DIRECTIONS FOR THIS TASK:
Reproduce the entries word for word, and omit any picture you find in them.

***** RECORDS *****

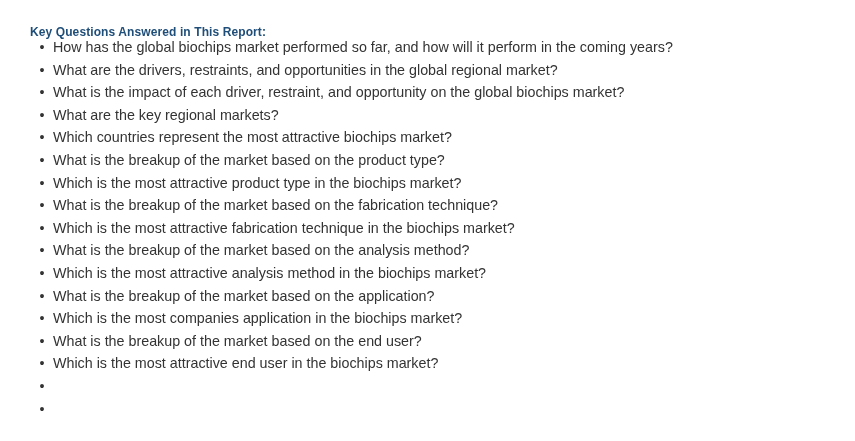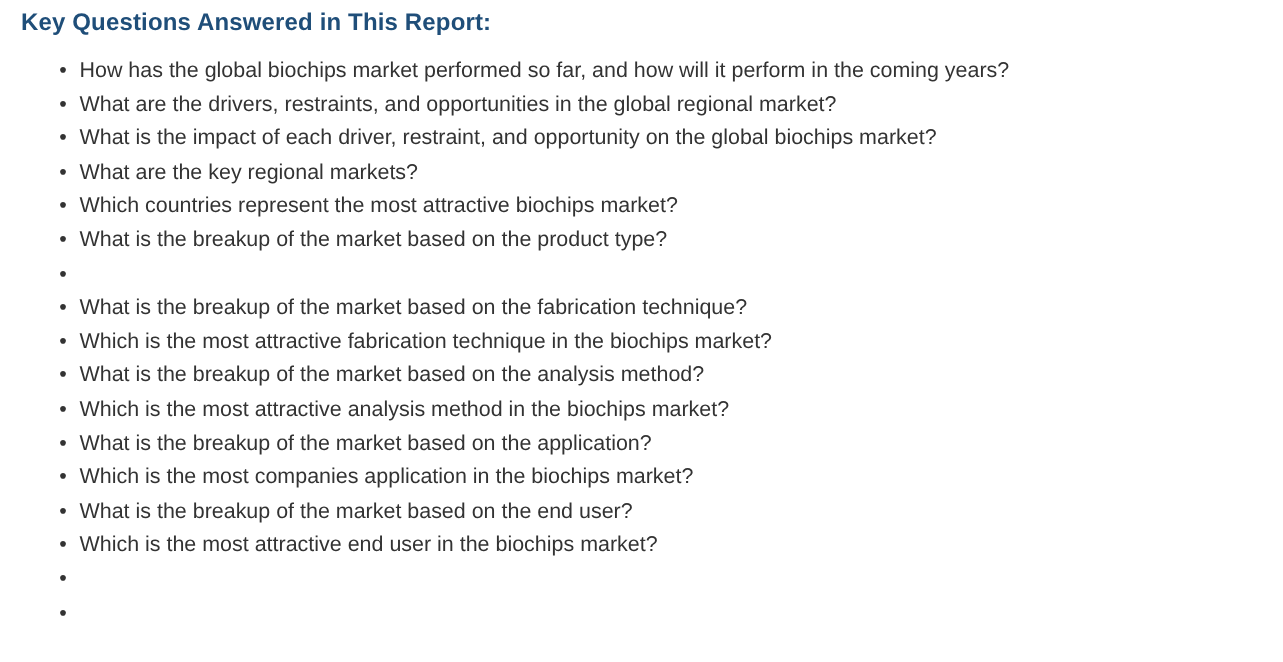--- a/index.html
+++ b/index.html
@@ -20,23 +20,23 @@
     position: relative;
     width: 855px;
     height: 441px;
     background: #ffffff;
     box-sizing: border-box;
   }
   .section-heading {
     position: absolute;
     left: 14px;
     top: 6px;
-    margin: 0;
+    margin: 16px;
     font-family: "Liberation Sans", sans-serif;
-    font-size: 16px;
+    font-size: 12px;
     font-weight: bold;
     line-height: 20px;
     color: #1f4e79;
     letter-spacing: 0.1px;
     white-space: nowrap;
   }
   .questions-list {
     position: absolute;
     left: 0;
     top: 36px;
@@ -96,20 +96,21 @@
     <li class="question-item">
       <span class="bullet">•</span>
       <span class="question-text">Which countries represent the most attractive biochips market?</span>
     </li>
     <li class="question-item">
       <span class="bullet">•</span>
       <span class="question-text">What is the breakup of the market based on the product type?</span>
     </li>
     <li class="question-item">
       <span class="bullet">•</span>
+      <span class="question-text">Which is the most attractive product type in the biochips market?</span>
     </li>
     <li class="question-item">
       <span class="bullet">•</span>
       <span class="question-text">What is the breakup of the market based on the fabrication technique?</span>
     </li>
     <li class="question-item">
       <span class="bullet">•</span>
       <span class="question-text">Which is the most attractive fabrication technique in the biochips market?</span>
     </li>
     <li class="question-item">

*****

ANSWER BOX:
--- a/index.html
+++ b/index.html
@@ -20,23 +20,23 @@
     position: relative;
     width: 855px;
     height: 441px;
     background: #ffffff;
     box-sizing: border-box;
   }
   .section-heading {
     position: absolute;
     left: 14px;
     top: 6px;
-    margin: 0;
+    margin: 16px;
     font-family: "Liberation Sans", sans-serif;
-    font-size: 16px;
+    font-size: 12px;
     font-weight: bold;
     line-height: 20px;
     color: #1f4e79;
     letter-spacing: 0.1px;
     white-space: nowrap;
   }
   .questions-list {
     position: absolute;
     left: 0;
     top: 36px;
@@ -96,20 +96,21 @@
     <li class="question-item">
       <span class="bullet">•</span>
       <span class="question-text">Which countries represent the most attractive biochips market?</span>
     </li>
     <li class="question-item">
       <span class="bullet">•</span>
       <span class="question-text">What is the breakup of the market based on the product type?</span>
     </li>
     <li class="question-item">
       <span class="bullet">•</span>
+      <span class="question-text">Which is the most attractive product type in the biochips market?</span>
     </li>
     <li class="question-item">
       <span class="bullet">•</span>
       <span class="question-text">What is the breakup of the market based on the fabrication technique?</span>
     </li>
     <li class="question-item">
       <span class="bullet">•</span>
       <span class="question-text">Which is the most attractive fabrication technique in the biochips market?</span>
     </li>
     <li class="question-item">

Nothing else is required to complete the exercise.